> _Required work_:
Every line from the one holding "html: <div> <span>" through the one holding "justify-content: flex-end ->" in the data below must be returned exactly, both ends included, with pictures left out and nothing else added.

> _Dataset content_:
※
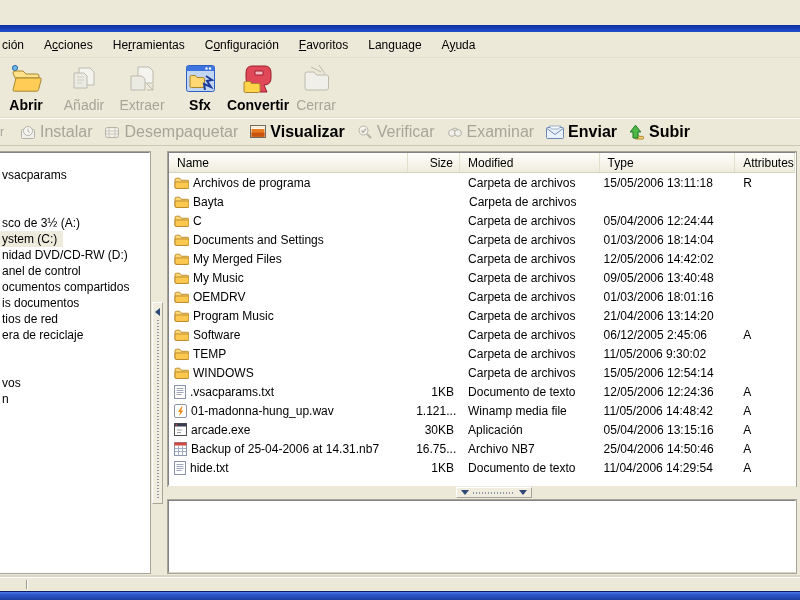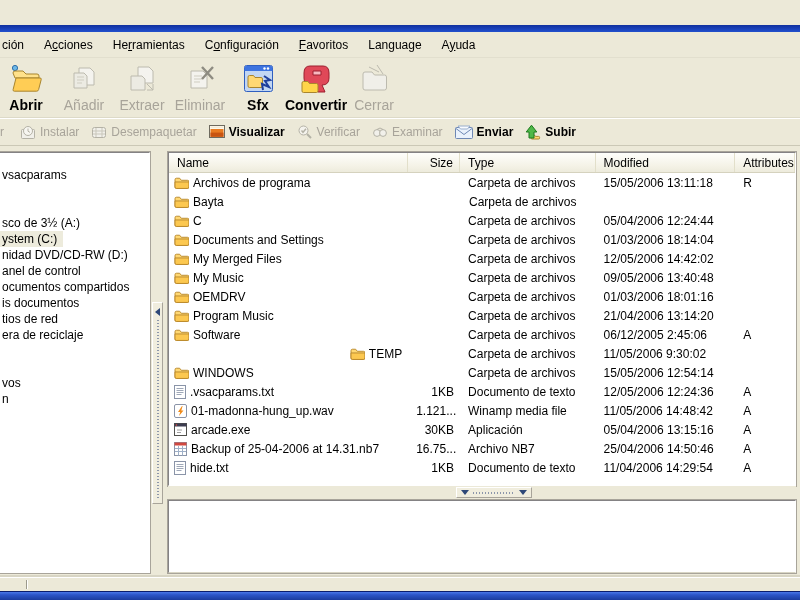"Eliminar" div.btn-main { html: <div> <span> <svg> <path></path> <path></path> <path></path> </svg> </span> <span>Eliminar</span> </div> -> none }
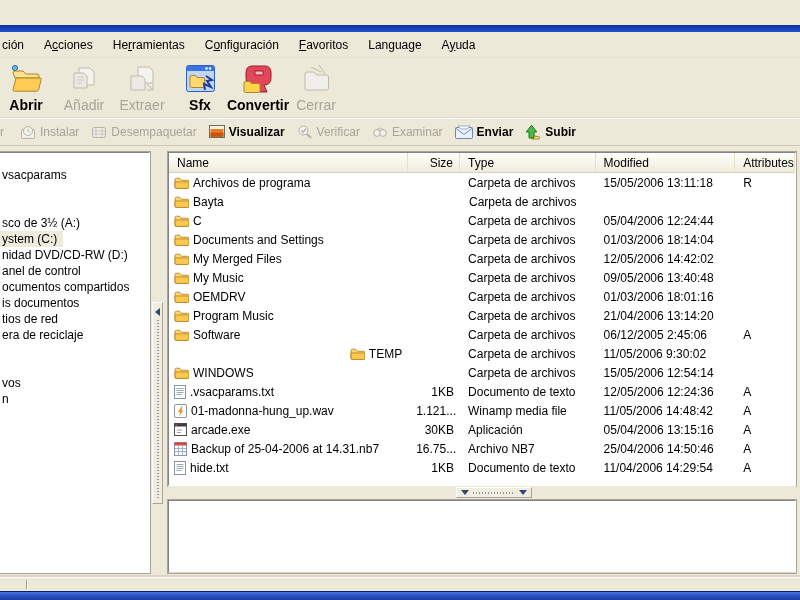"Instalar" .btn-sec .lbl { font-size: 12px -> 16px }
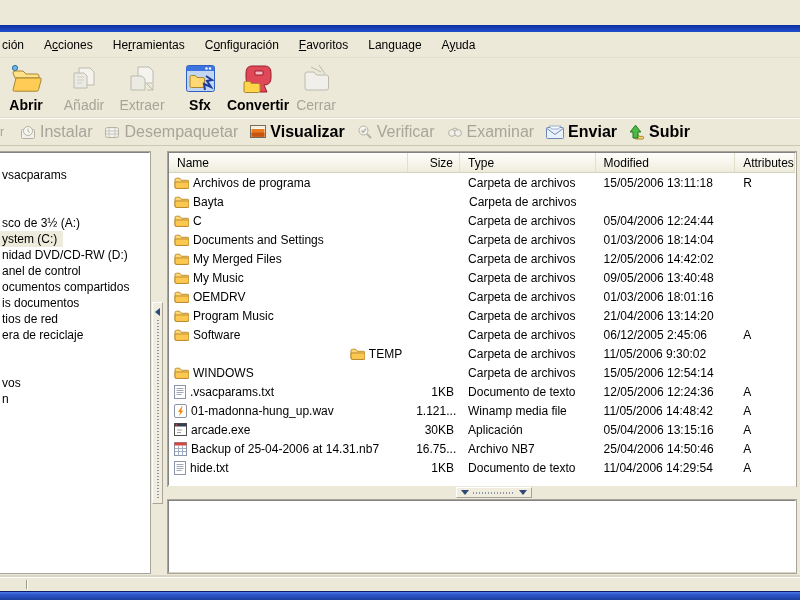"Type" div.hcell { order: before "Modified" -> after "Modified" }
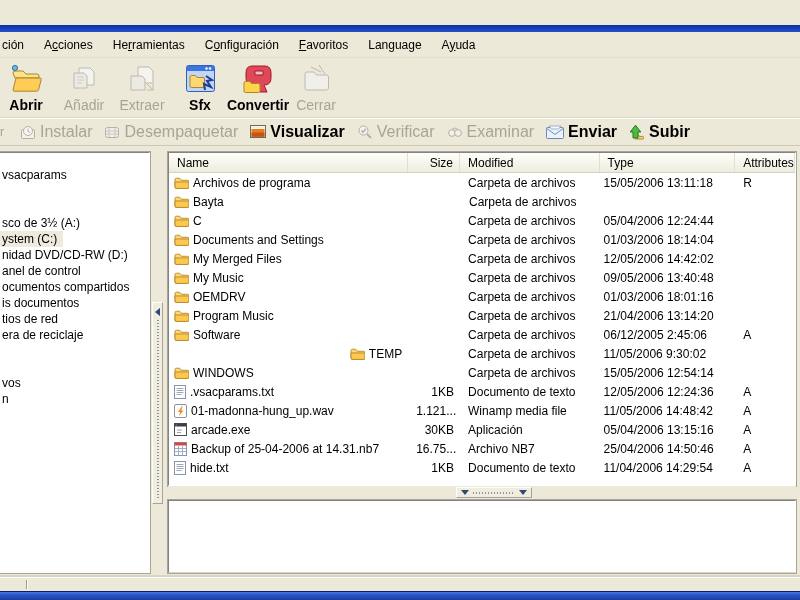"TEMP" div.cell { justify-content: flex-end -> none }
※
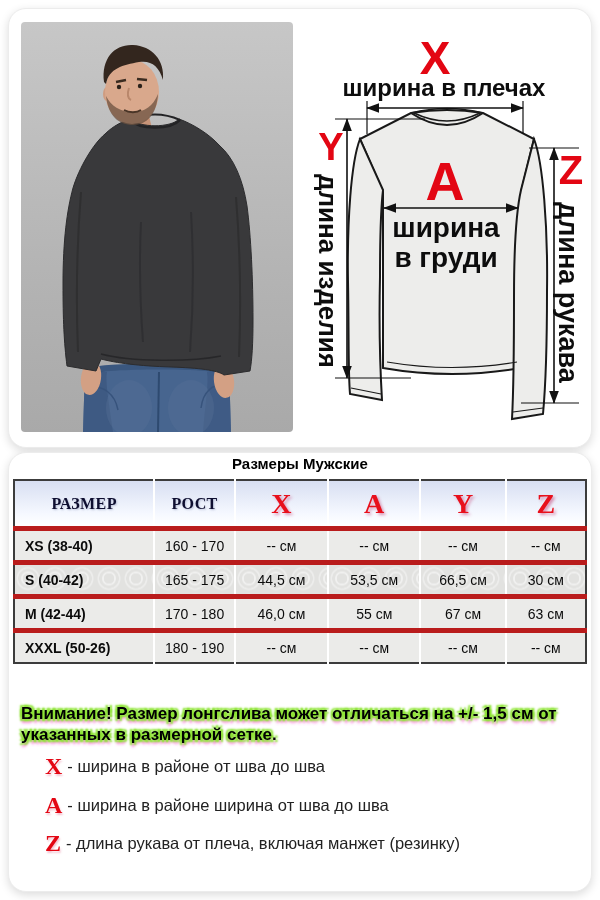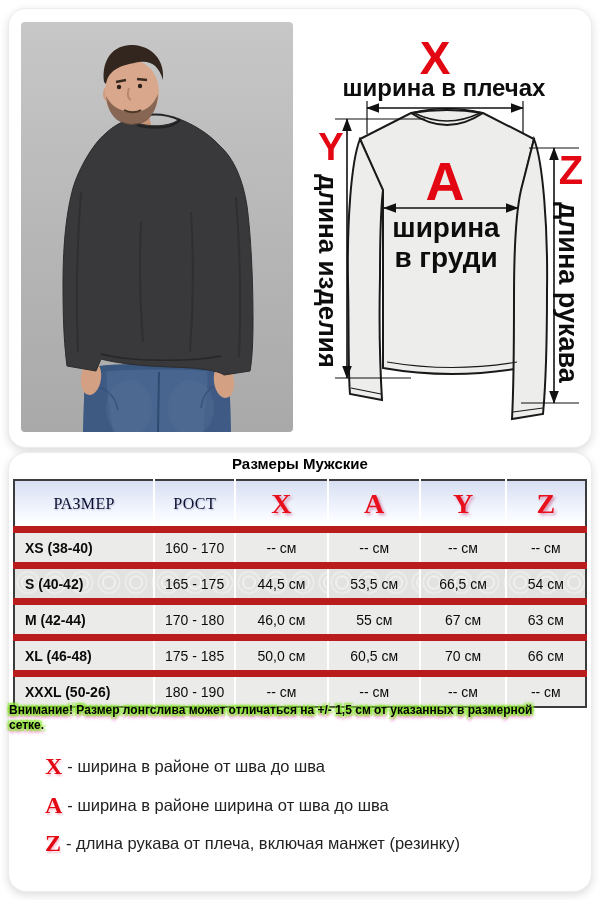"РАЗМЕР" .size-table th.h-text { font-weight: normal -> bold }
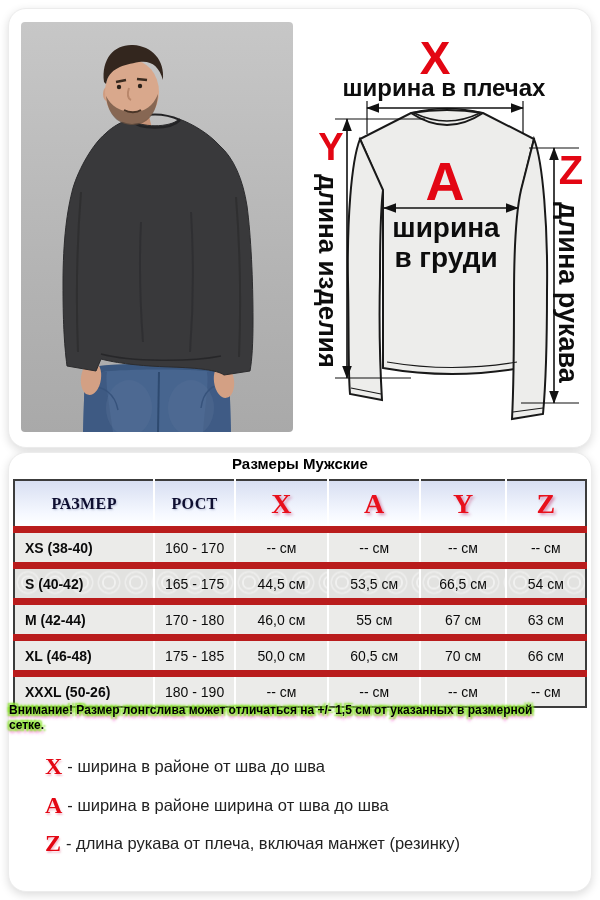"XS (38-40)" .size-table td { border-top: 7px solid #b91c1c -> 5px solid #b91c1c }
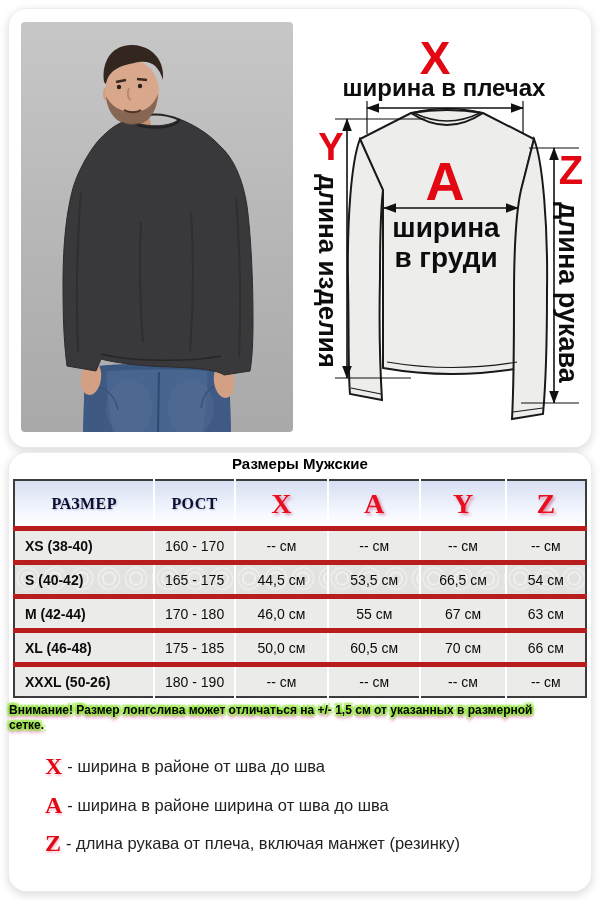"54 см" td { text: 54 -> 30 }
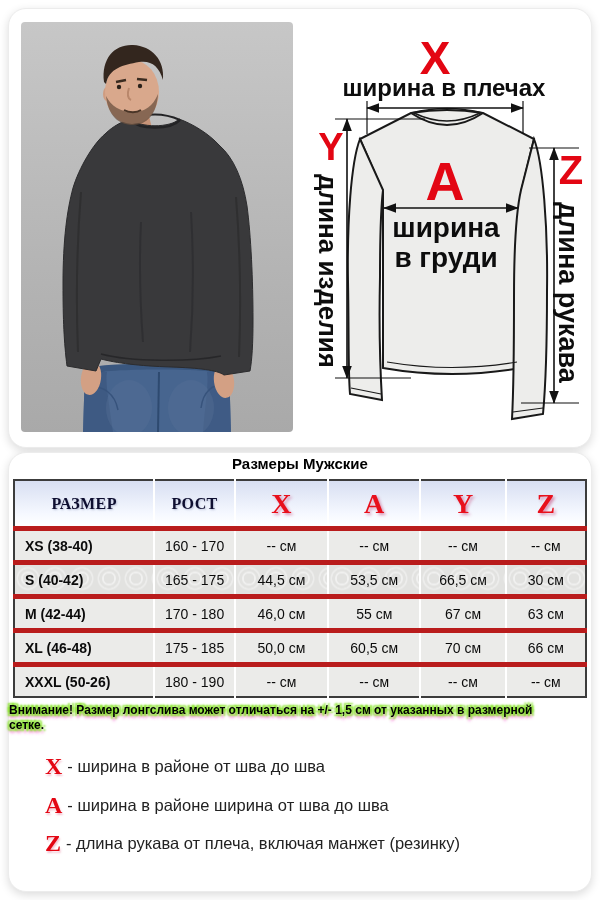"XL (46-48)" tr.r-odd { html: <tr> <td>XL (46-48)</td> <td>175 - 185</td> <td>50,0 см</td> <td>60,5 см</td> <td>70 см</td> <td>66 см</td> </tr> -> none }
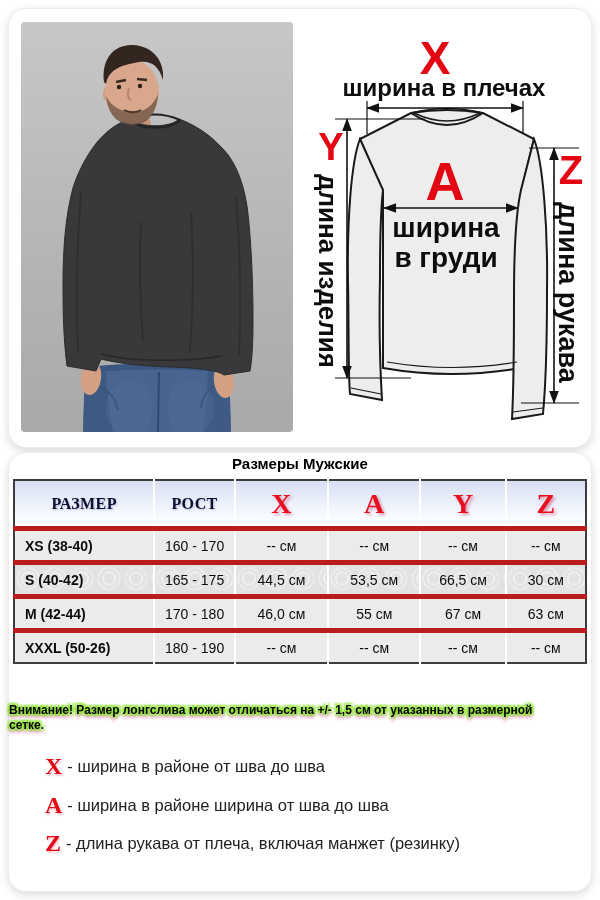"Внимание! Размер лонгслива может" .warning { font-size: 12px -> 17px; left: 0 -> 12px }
※
> _Exercise solution_:
"Eliminar" div.btn-main { html: <div> <span> <svg> <path></path> <path></path> <path></path> </svg> </span> <span>Eliminar</span> </div> -> none }
"Instalar" .btn-sec .lbl { font-size: 12px -> 16px }
"Type" div.hcell { order: before "Modified" -> after "Modified" }
"TEMP" div.cell { justify-content: flex-end -> none }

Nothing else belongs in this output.